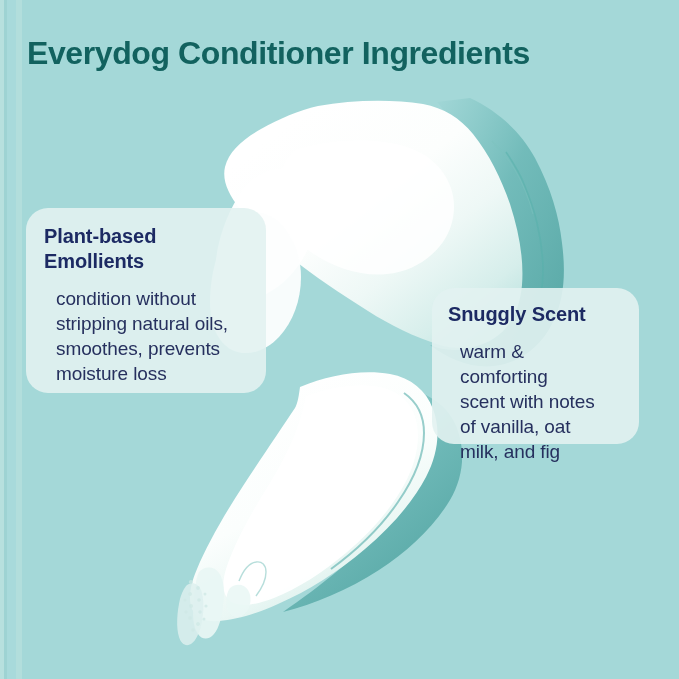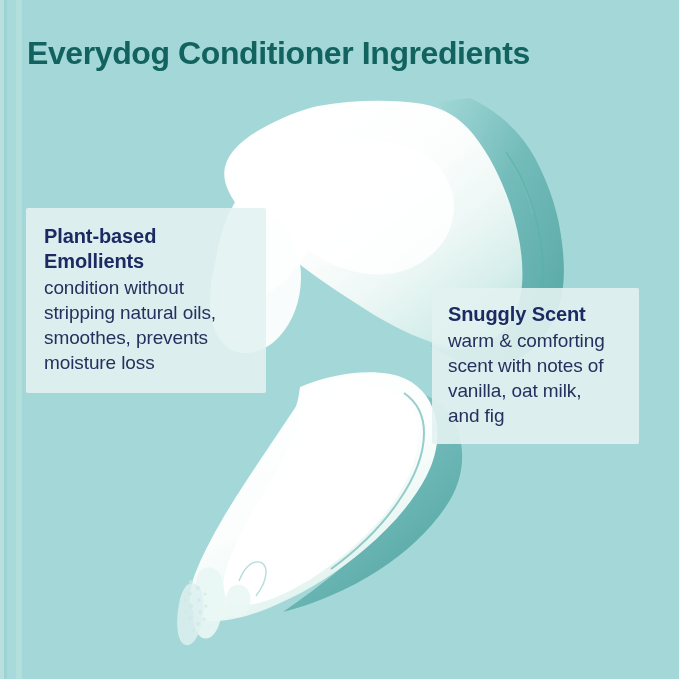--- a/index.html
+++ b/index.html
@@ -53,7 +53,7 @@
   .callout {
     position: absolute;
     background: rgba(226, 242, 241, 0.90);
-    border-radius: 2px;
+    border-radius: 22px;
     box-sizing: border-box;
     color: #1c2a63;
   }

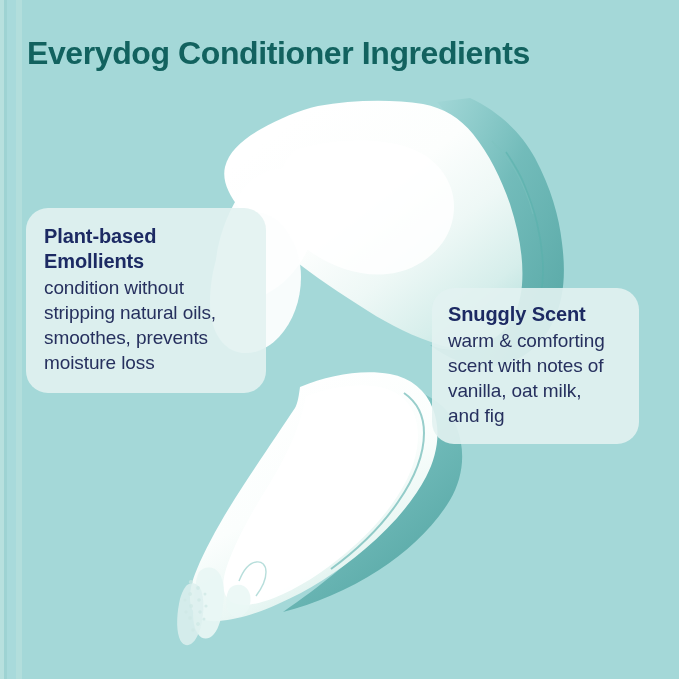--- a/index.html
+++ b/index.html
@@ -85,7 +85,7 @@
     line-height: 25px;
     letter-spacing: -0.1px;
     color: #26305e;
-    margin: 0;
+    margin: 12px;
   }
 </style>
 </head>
++++++++
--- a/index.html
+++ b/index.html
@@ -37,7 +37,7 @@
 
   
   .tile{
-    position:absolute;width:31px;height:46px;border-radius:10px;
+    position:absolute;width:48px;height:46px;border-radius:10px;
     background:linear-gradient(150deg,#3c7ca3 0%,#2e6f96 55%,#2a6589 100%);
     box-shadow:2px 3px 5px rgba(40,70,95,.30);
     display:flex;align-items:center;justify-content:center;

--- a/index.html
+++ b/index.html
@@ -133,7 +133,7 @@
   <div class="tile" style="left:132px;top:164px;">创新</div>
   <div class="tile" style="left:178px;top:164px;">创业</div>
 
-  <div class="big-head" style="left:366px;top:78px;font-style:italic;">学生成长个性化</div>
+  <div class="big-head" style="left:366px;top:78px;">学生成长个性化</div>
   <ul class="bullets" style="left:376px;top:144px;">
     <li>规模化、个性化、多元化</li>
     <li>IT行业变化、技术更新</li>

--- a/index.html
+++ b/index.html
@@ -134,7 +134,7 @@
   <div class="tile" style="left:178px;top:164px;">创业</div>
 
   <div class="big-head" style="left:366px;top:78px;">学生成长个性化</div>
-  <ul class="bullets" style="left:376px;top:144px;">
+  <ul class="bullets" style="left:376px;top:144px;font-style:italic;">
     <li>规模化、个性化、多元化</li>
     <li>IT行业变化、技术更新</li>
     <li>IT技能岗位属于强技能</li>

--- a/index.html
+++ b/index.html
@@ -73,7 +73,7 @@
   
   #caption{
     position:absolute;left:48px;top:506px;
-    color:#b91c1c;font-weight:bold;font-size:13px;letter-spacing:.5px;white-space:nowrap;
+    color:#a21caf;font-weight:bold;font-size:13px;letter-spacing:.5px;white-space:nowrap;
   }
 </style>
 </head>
++++++++
YOUR GOAL: Where a line of the data holds "nowrap", show that line.

FINISHED TASK:
-    color:#b91c1c;font-weight:bold;font-size:13px;letter-spacing:.5px;white-space:nowrap;
+    color:#a21caf;font-weight:bold;font-size:13px;letter-spacing:.5px;white-space:nowrap;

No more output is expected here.